Age of the lesbian cop
Pride month means rainbow emojis galore. And these days web series seem to be the new place to show Pride. LGBTQIA+ characters are all over the OTT platform.
'Everyone is putting in a lesbian cop,' laughs Sridhar Rangayan, filmmaker and director of the KASHISH Mumbai International Queer Film Festival. 'The lesbian cop is the new trope.'
If OTT series like Aarya and Paataal Lok gave us the gay cops, the lesbians are popping up in series such as Dabba Cartel and Inspector Rishi. The lesbian cop might just be the new 'gay best friend'.
Sure, it's better than the old days when Anupam Kher put on an orange-pink mohawk and camped it up as the villainous, simpering, handsy Pinku in the film Mast Kalandar (1991). It was one of the first representations of queerness Rangayan had seen on Indian screen. 'That was horrible,' he says. 'I didn't dress like him. I didn't make a fool of myself like him.'
Lesbian cops undoubtedly make for better representation than Pinkus. Representation is certainly important but is it the end goal?
'There was a time when just visibility was a struggle,' says novelist Santanu Bhattacharya whose latest book, The Deviants, follows three generations of gay men in one family. 'Now I need a deeper understanding. I don't want that lesbian cop.'
Representation matters
Years ago, I used to edit a South Asian LGBTQIA+ magazine called Trikone. As we put one issue to bed, I would worry whether we'd find enough material that was both queer and South Asian to fill the next issue. At that time, I would have been grateful for Indian lesbian cops even as side characters.

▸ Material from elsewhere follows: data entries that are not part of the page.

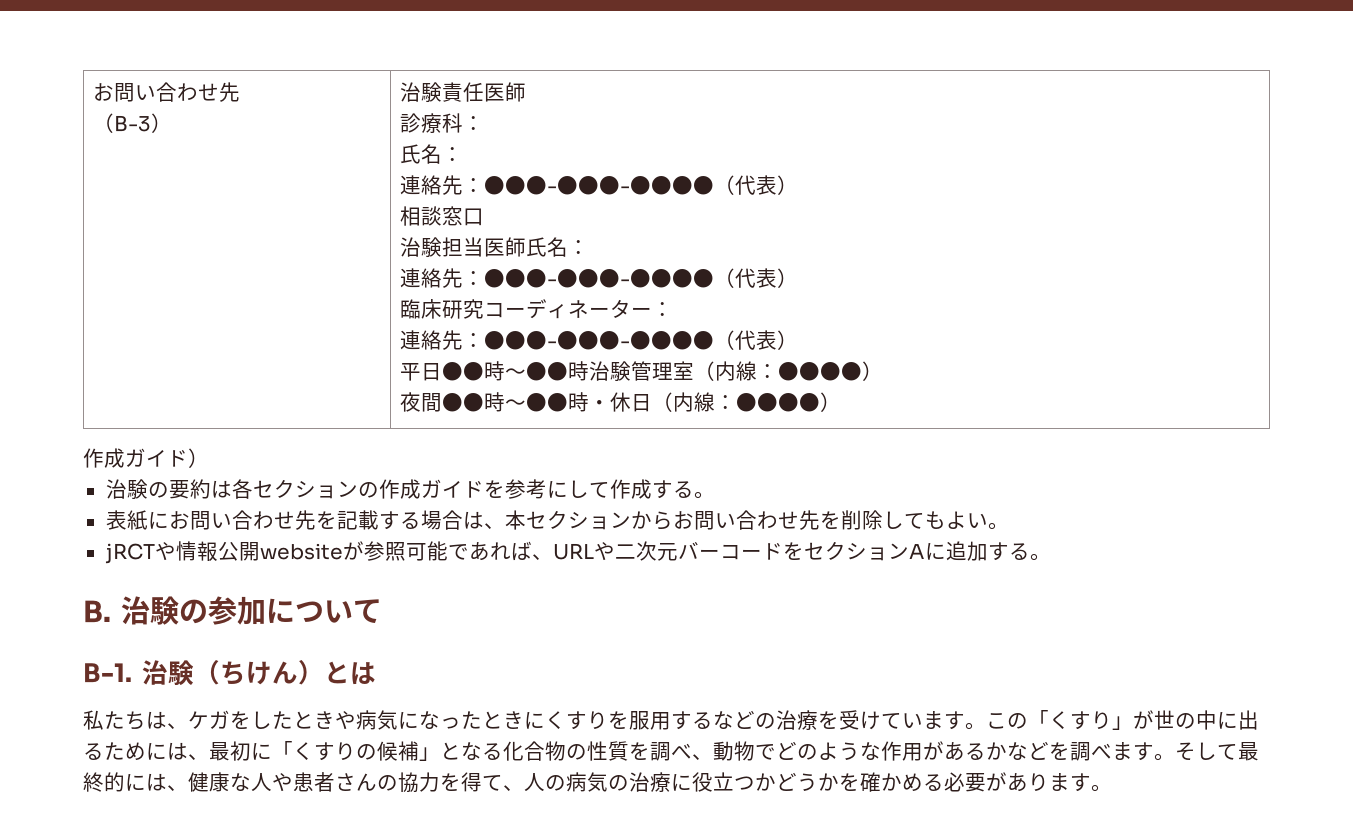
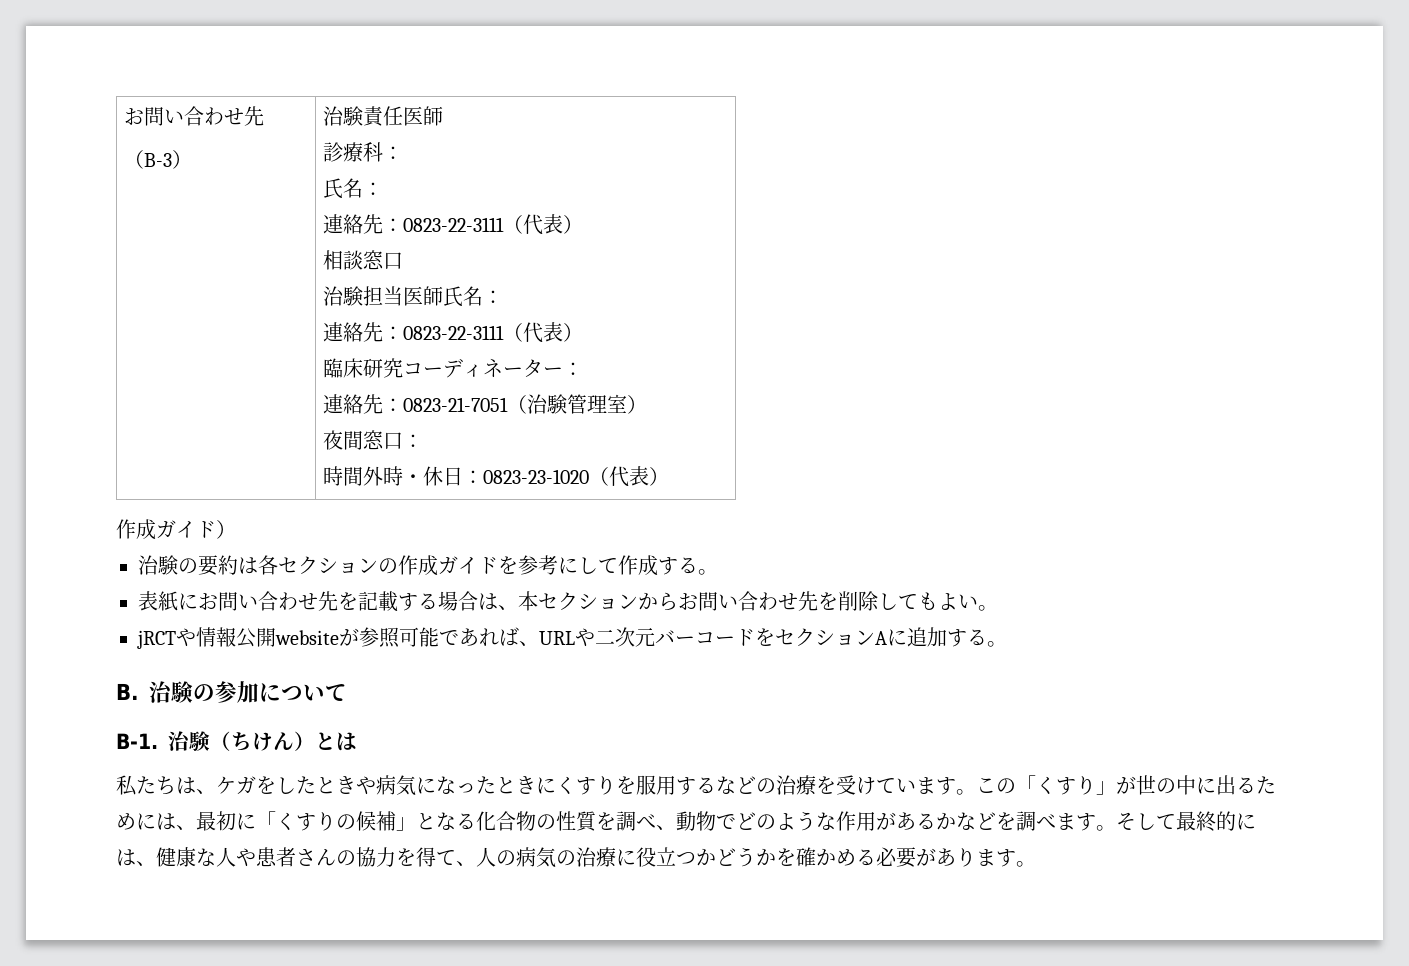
  診療科：
  氏名：
- 連絡先：●●●-●●●-●●●●（代表）
+ 連絡先：0823-22-3111（代表）
  治験担当医師氏名：
- 連絡先：●●●-●●●-●●●●（代表）
+ 連絡先：0823-22-3111（代表）
  臨床研究コーディネーター：
- 連絡先：●●●-●●●-●●●●（代表）
- 平日●●時～●●時治験管理室（内線：●●●●）
- 夜間●●時～●●時・休日（内線：●●●●）
+ 連絡先：0823-21-7051（治験管理室）
+ 夜間窓口：
+ 時間外時・休日：0823-23-1020（代表）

In the 90s, Trikone did an issue on new South Asian queer titles. Short of models, the board members lay on the carpet holding copies of the few books around — like Shyam Selvadurai's Funny Boy, a gay coming-of-age story set against the backdrop of the civil war in Sri Lanka and Rakesh Ratti's anthology, A Lotus of Another Colour. We called it a 'blossoming of South Asian gay and lesbian voices in literature', but in reality the options were pretty sparse. Some were not even desi.

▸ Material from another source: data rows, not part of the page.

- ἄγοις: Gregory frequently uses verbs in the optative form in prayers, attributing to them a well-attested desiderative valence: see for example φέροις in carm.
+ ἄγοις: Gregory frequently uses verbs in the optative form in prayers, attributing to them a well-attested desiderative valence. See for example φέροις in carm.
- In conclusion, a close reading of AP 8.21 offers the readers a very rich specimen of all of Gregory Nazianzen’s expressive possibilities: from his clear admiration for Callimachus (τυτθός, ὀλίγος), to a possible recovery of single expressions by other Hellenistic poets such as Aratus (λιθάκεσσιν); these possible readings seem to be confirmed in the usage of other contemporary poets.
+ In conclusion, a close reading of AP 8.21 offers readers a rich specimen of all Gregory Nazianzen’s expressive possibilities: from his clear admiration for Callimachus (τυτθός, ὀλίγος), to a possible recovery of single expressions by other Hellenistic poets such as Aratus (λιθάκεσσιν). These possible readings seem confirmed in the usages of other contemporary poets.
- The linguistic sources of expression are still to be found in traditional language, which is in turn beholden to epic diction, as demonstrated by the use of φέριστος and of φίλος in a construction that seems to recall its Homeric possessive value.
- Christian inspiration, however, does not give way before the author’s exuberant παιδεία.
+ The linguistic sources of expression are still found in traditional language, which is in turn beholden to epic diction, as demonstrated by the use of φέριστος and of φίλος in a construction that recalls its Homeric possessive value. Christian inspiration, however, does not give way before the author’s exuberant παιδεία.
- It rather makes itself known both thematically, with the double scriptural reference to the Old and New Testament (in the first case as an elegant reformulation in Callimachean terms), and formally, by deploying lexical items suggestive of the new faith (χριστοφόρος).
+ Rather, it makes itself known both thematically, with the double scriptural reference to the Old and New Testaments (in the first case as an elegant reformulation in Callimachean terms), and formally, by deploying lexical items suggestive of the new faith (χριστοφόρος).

John Irving's Son of the Circus snuck into the round-up because it had gay and transgender characters in a rambling novel set in Mumbai. The list even included Vikram Seth's A Suitable Boy thanks to a 'tantalising whiff of homosexual romance buried deep' in the magnum opus. Shobhaa De's collection of essays, Shooting from the Hip, made the cut because she had one on being a 'fag hag'. All in all, it covered barely two pages. Nevertheless, the article optimistically hoped readers would flood the magazine with letters saying 'How could you leave out…?' No flood happened.
More than just tokenism
That same issue carried a profile of Selvadurai who said he wrote Funny Boy because he wanted to 'record for posterity, and for now as well, our lives', to say gay people existed in Sri Lanka, because 'that is so seldom recorded in any significant way'.
That visibility remains important. But now we must also understand that there is a difference between being visible and being seen. Bhattacharya says being seen is about 'engaging with the interiority of these characters'. The lesbian cop needs a back story. She should be there because she matters to the story, not to make some studio or director feel woke. Otherwise, she remains nothing more than a novelty factor.
Rangayan has been making films since The Pink Mirror in 2003. Despite the proliferation, 'blossoming' if you will, of queer characters in popular culture, it's still not easier to raise funds for a film that has queer lives in the spotlight. Rangayan still crowd-funds and says no matter how family-friendly he makes his films, shorn of all sex and violence, he has to argue against an A-certificate every time. Just because it has gay characters, he says.
At the same time, the cool cachet exists as well. In his book The Urban Elite v Union of India, Supreme Court lawyer Rohin Bhatt mentions another lawyer who quips, 'I want to do LGBT cases and become famous.' The coverage LGBTQIA+ cases like the same-sex marriage case receive, especially in English-language media, can create the optical illusion where we think that jumping on the rainbow is a shortcut to fame and recognition.
Perhaps it is. But one suspects it's more so for the ally than for the queer persons themselves. Delhi advocate Saurabh Kirpal's openness about being gay became a red flag (or pink flag?) when the Supreme Court recommended him for judgeship. That still hasn't happened. And it certainly hasn't made it easier for someone like Rangayan to make films.
But hey, at least we have lots of lesbian cops.
The writer is the author of 'Don't Let Him Know', and likes to let everyone know about his opinions, whether asked or not.